Greg “Klobasnek” Narro: Welcome back to our quest to maximize our Adepticon gaming time by playing Necromunda en route. Last time we arrived at Adepticon’s new home of Milwaukee after playing 4 games in the Texas Eagle lounge car.

Adepticon could be a whole series of posts on its own, but I figure you’re probably here primarily for the Ham Train adventure, so we’re going to do a lightning recap of our Adepticon antics so we can get back to the train in Part 4. Keep your eyes peeled for a Goonhammer Round Table with the broader crew’s thoughts on Adepticon’s new location.

Thursday: The 40k Narrative, Day 1

This is the second year that internet Guard Guy Cadian Sergeant Steel has run a narrative 40k event at Adepticon focused around the Fall of Cadia. I didn’t really know what to expect out of this; narrative events vary a lot more in format (and, frankly, quality) than matched play ones do.
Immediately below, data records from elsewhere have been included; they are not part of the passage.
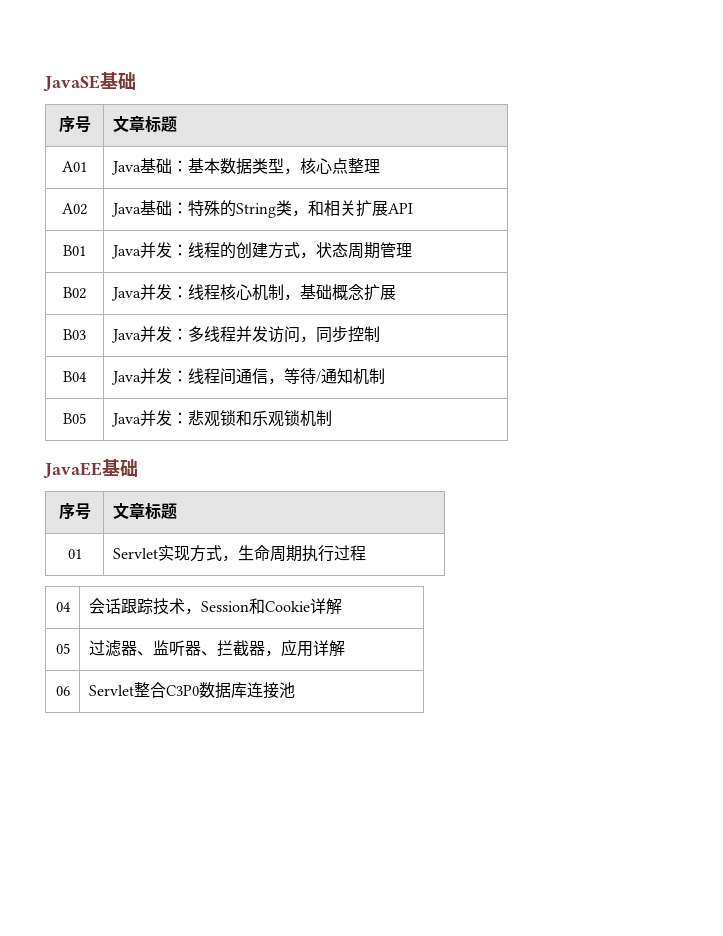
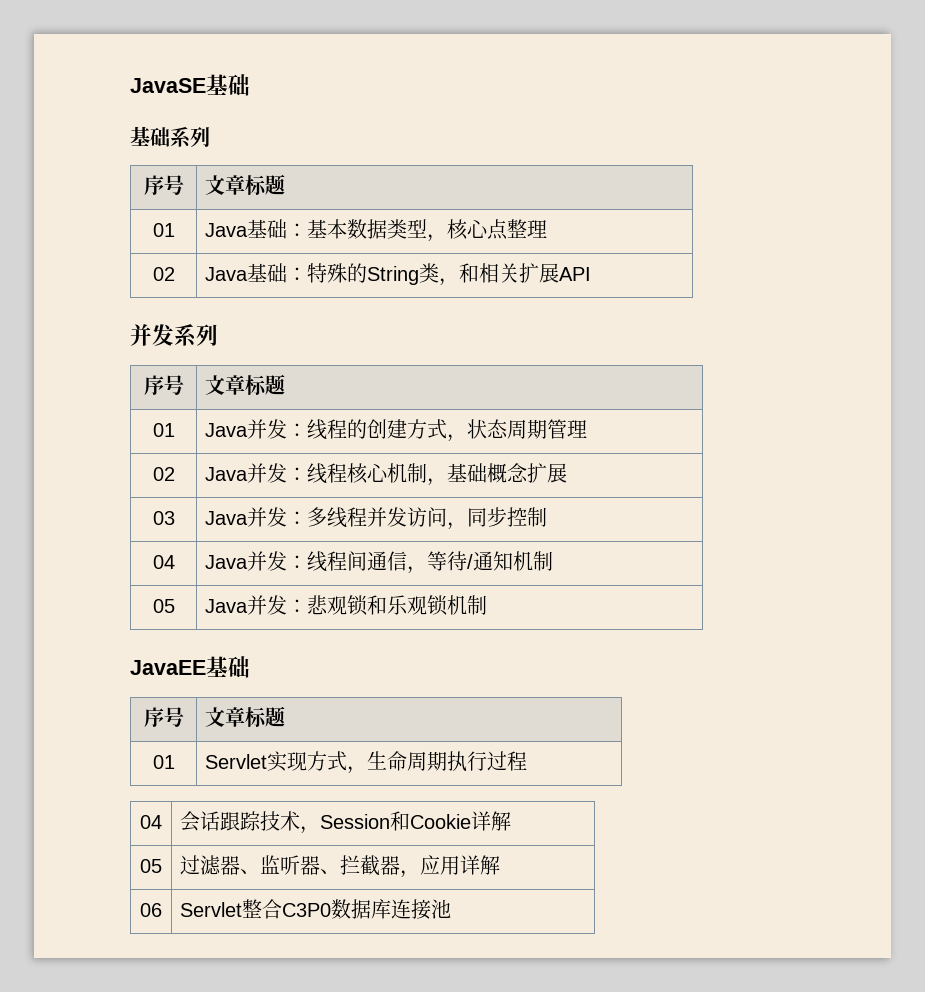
[58,116,91,133] [112,115,177,133] [62,161,87,172] // 序号 | 文章标题 // A01 -> [130,126,210,148] [143,175,184,195] [205,174,286,196] [152,223,175,237] // 基础系列 // 序号 | 文章标题 // 01
[62,203,87,215] A02 -> [152,267,175,281] 02
[63,245,86,256] // B01 -> [130,324,218,347] [143,375,184,395] [205,374,286,396] [152,423,175,437] // 并发系列 // 序号 | 文章标题 // 01
[63,287,86,299] B02 -> [152,467,175,481] 02
[63,329,86,340] B03 -> [152,511,175,525] 03
[63,371,87,382] B04 -> [152,555,175,569] 04
[63,413,86,424] B05 -> [152,599,175,613] 05

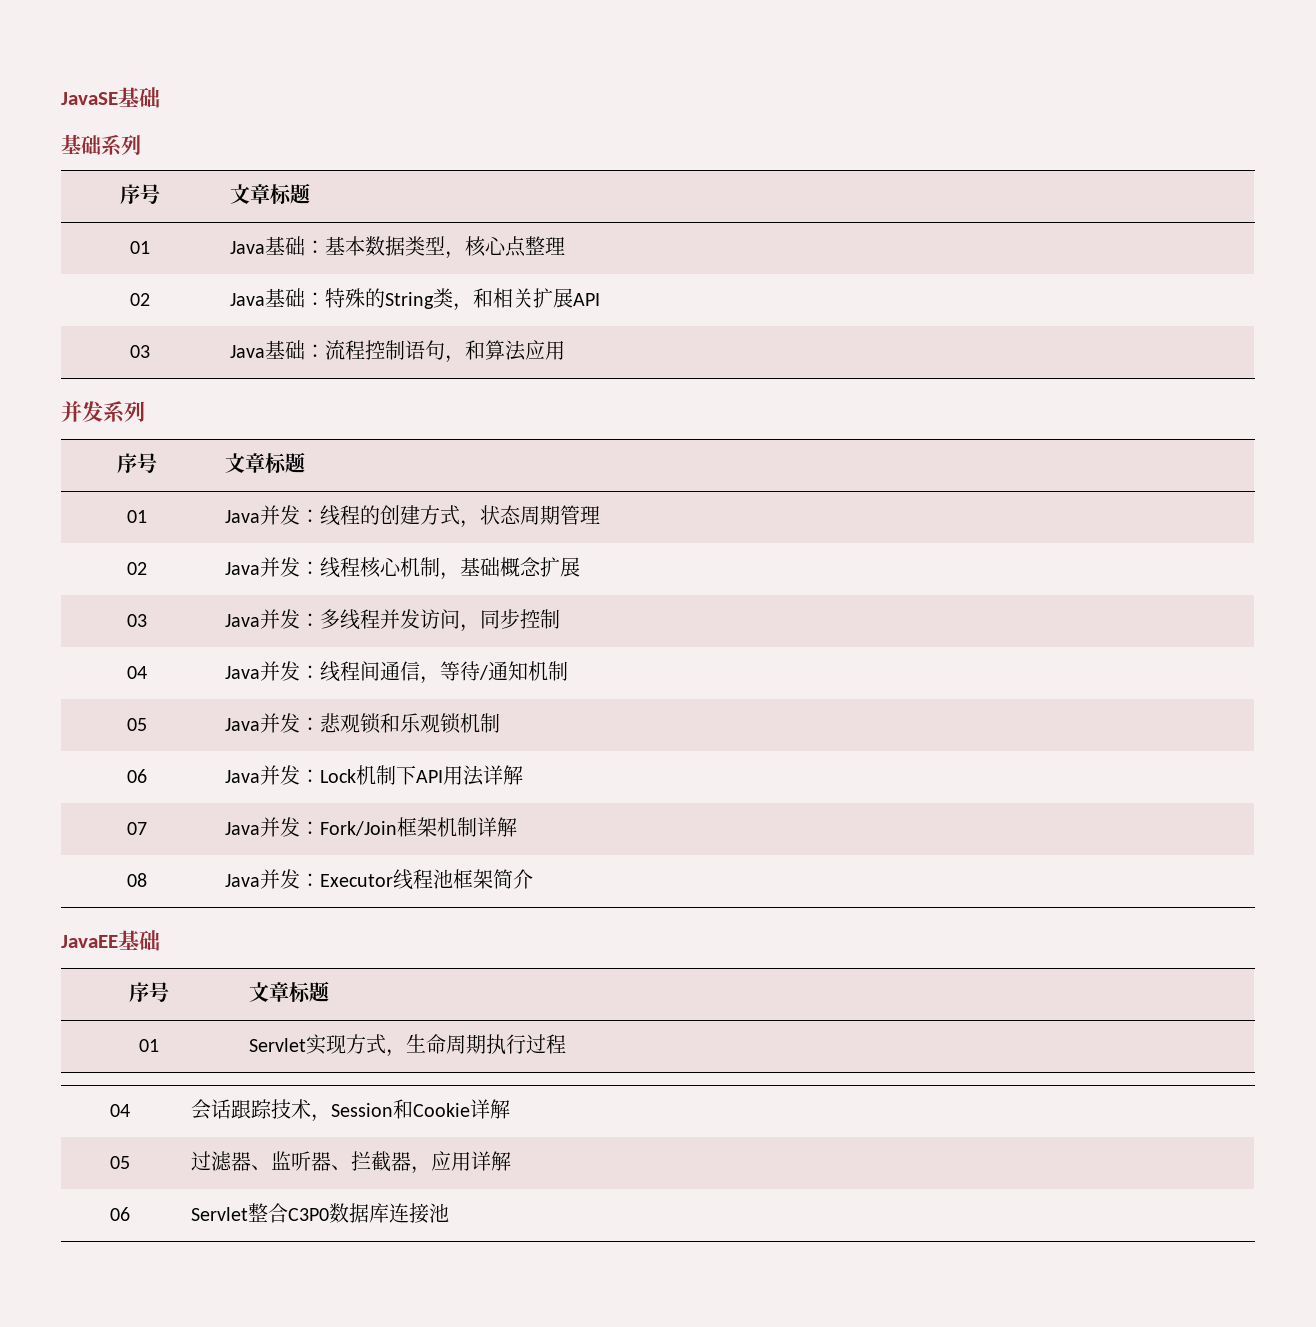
(592, 274) none -> [129,345,150,358] [229,340,565,363] // 03 | Java基础：流程控制语句，和算法应用
(488, 605) none -> [127,769,147,783] [224,765,523,786] [127,822,147,835] [224,817,517,837] [127,873,147,887] [224,869,533,890] // 06 | Java并发：Lock机制下API用法详解 // 07 | Java并发：Fork/Join框架机制详解 // 08 | Java并发：Executor线程池框架简介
The good ones lean into the things that you can’t do in matched play:

  • Themed terrain
  • Custom, asymmetrical missions
  • Alternative formats like Boarding Actions
  • Imperfect information / secret objectives

This event did all of those things, plus they had key characters from the overarching narrative which would occasionally join your army for a game, allowing you to attempt to fulfill their secret objectives and advance your team’s plotline.

The event used Crusade, but did 1500 point games and three hour rounds. If you’re going to attempt to do Crusade in the time frame of a con, doing long rounds and smaller points is a prudent decision.

I brought my renegade guard narrative army, the Urdeshi 409th. I’m running a lot of infantry with the Recon Element detachment, which means most of my games are gonna take the full 3 hours. I am playing for Team Chaos.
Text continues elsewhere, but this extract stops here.